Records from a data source
· · · · · · ·

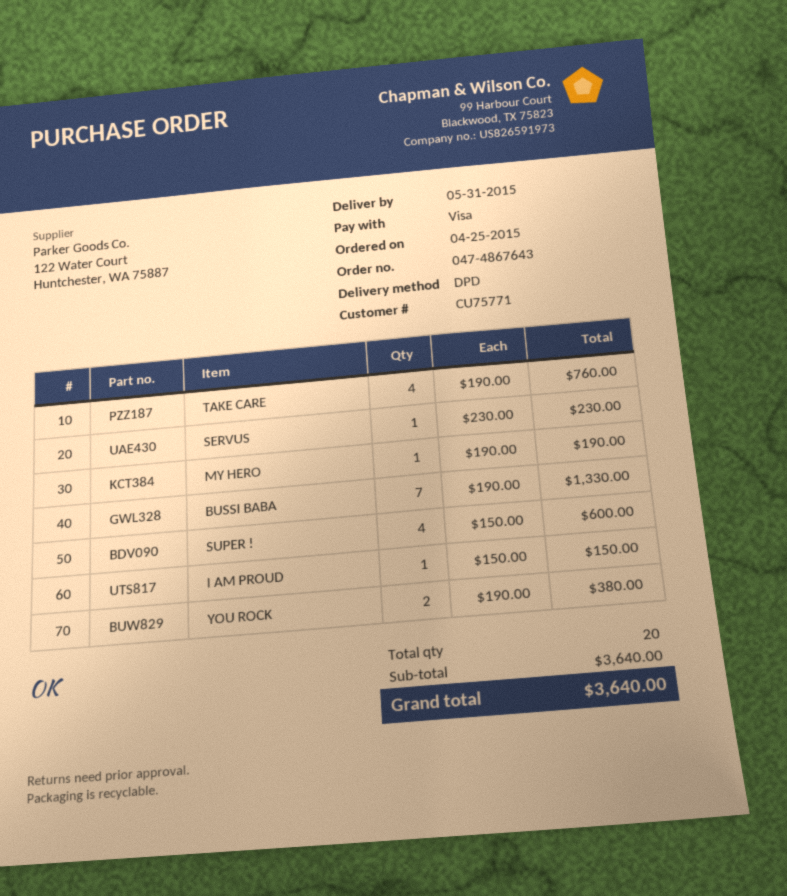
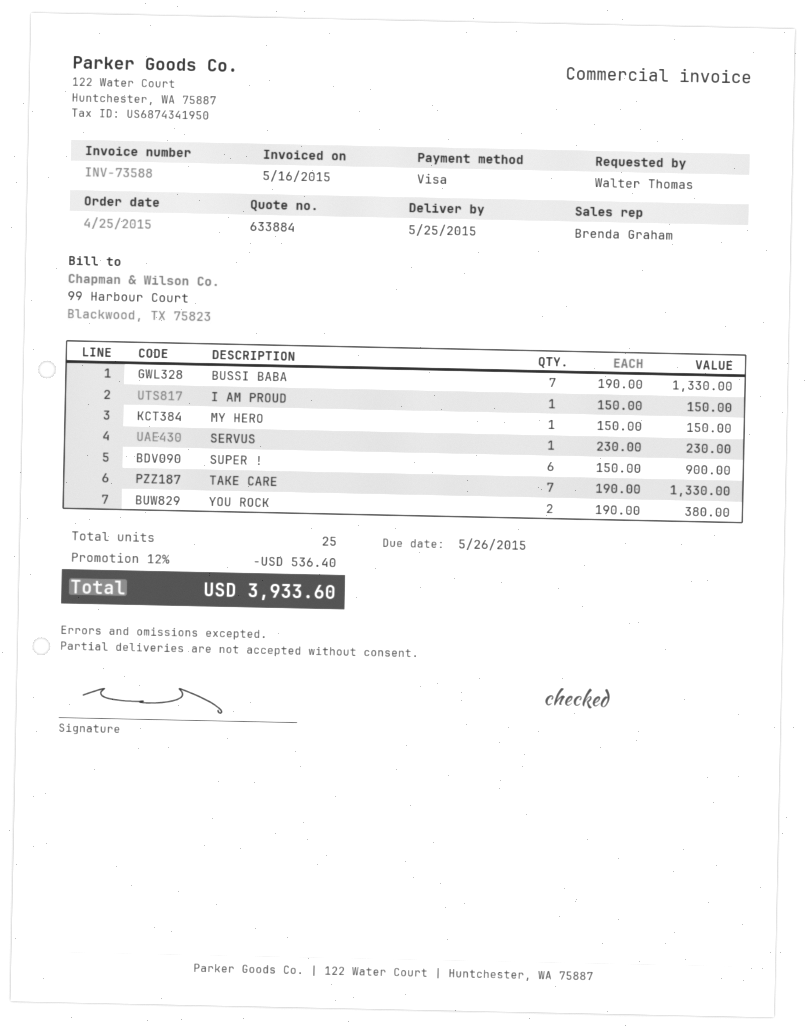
delivery date: 2015-05-31 -> 2015-05-25
TAKE CARE: 4 x 190.00 = 760.00 -> 7 x 190.00 = 1330.00
MY HERO: 1 x 190.00 = 190.00 -> 1 x 150.00 = 150.00
SUPER !: 4 x 150.00 = 600.00 -> 6 x 150.00 = 900.00
total quantity: 20 -> 25
discount: none -> 12% = 536.40
total: 3640.00 -> 3933.60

· · · · · · ·

» WHAT THE EXERCISE ASKS
Print the line with "MY HERO: 1 x" and every line after it in the entries above, exactly as written. Leave out all other lines.

» RESPONSE
MY HERO: 1 x 190.00 = 190.00 -> 1 x 150.00 = 150.00
SUPER !: 4 x 150.00 = 600.00 -> 6 x 150.00 = 900.00
total quantity: 20 -> 25
discount: none -> 12% = 536.40
total: 3640.00 -> 3933.60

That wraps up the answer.